I know that some like Merrill, not to put words in his mouth, will argue that it may bring another four years of Trumpism, and if that is what the people want it may be the bitter pill that America will have to take in order to take at look at the mirror and see who we really are. To pretend that is politics as usual is to condemn the country to more authoritarianism, and frankly beyond fascism and into the nazification of America. It breaks my heart.
Trailer Bob says
Well Mr. Publisher, it seems you are playing the same old game that most Democrats play. THe president of the USA has been ambushed since he was elected. Liberals would rather destroy the American way, than to accept Trump is president and start planning for the future. At least Trump is doing something and it appears to be keeping our Country safe and our economy humming along.
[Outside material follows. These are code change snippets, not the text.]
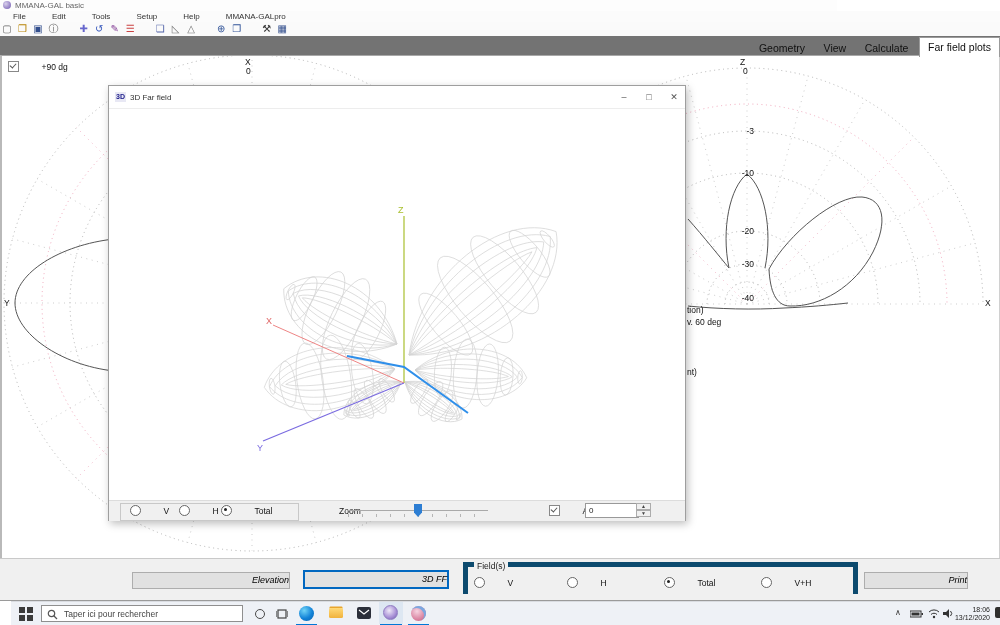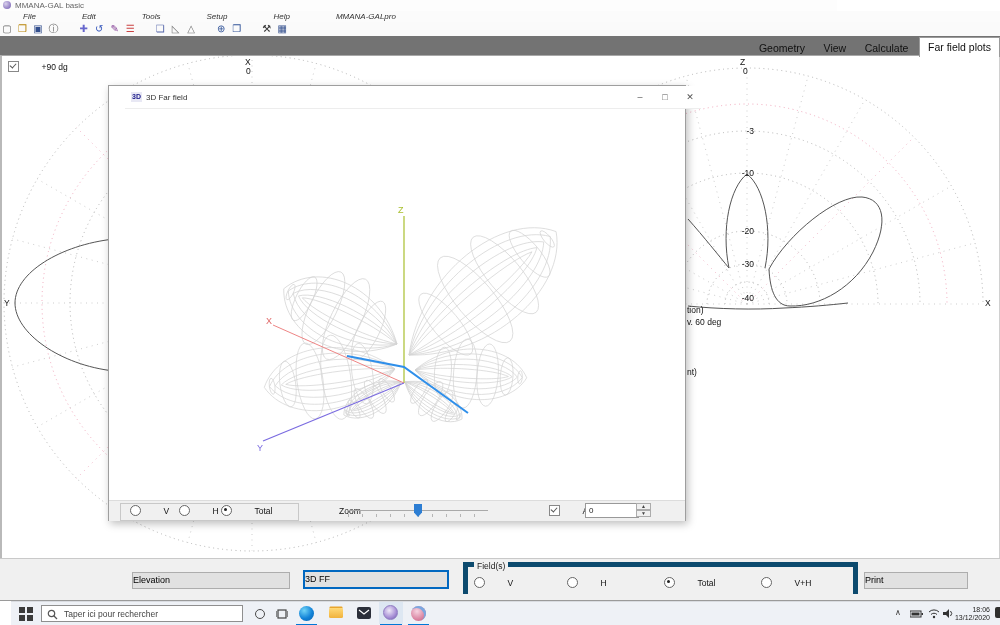"File" #menubar span { font-style: italic -> none; padding: 1px 23px -> 1px 13px }
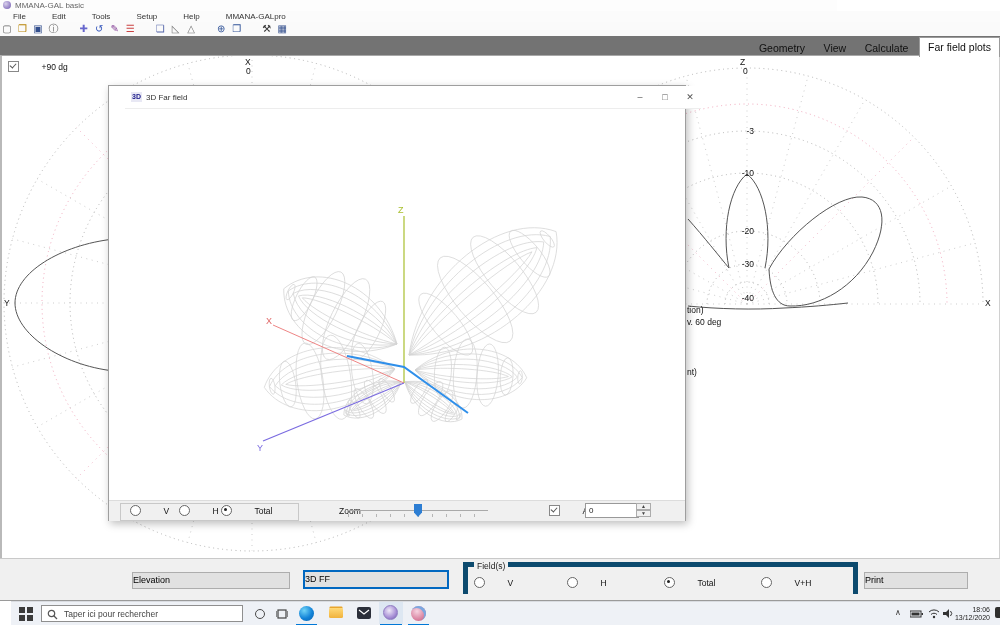"3D Far field" #ffwin .wtitle { margin-left: 16px -> none }
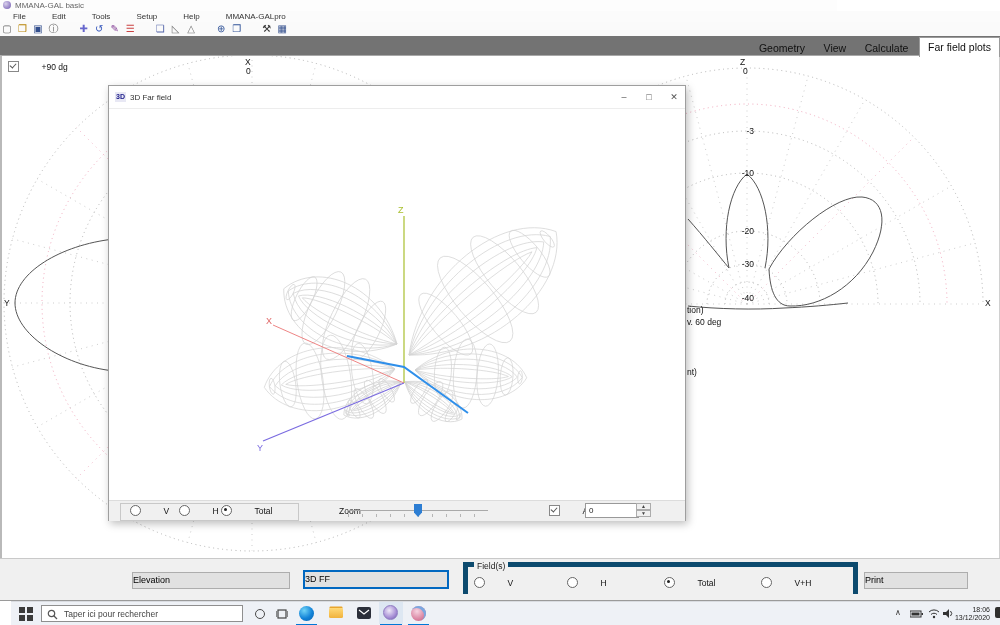"Elevation" .btn { font-style: none -> italic; text-align: left -> right }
If all of you could just take a breath, settle down, and stop crying about the fact that Hillary lost, then maybe the rest of us non-politicians could breathe a little easier and get on with what really matters to us…which would be family, income, health, and the end of the Media acting like children who didn’t get their way.
gmath55 says
Host Wants To Exclude A Certain Group From POTUS Run
https://www.youtube.com/watch?v=1BBjE_n59HU
I am still waiting for the Hope And Change. LOL
Pogo says
@In praise of wisdom and principled experience
Beto, We Hardly Knew Ye
The Texas Democrat’s actual political record deserves scrutiny, and it’s not what progressives might expect from the overheated adulation that has sent his presidential balloon aloft
by Norman Solomon
“…As candidates and in office, the last two Democratic presidents have been young, dynamic and often progressive-sounding, while largely serving the interests of Wall Street, big banks, military contractors and the like. Do we need to make it three in a row?”
https://www.commondreams.org/views/2018/12/18/beto-we-hardly-knew-ye
FWIW, Robert Mueller is 74 years old…
Agkistrodon says
@POGO Politicians LIE whether they have a little R by their name or a little D by it. Some people don’t care if they LIE as long as they “say it in a nice way”. I frankly think Liars are scum with no honor or integrity, whether they have a little R or little D. They trick is to be able to admit that they all LIE, and not tell yourself that one is better than the other. I can recall quite a few Democrats being elected in earlier in the 2000’s that ran on Walls, Fences, and Illegal Immigration CONTROL, But once ELECTED, they didn’t do it THEY LIED. THEY all LIE. And neither a Little R or D makes it right.
Alphonse Abonte says
I don’t always talk to young Democrats, but when I do I tell them I want a Large fries. Merry Christmas!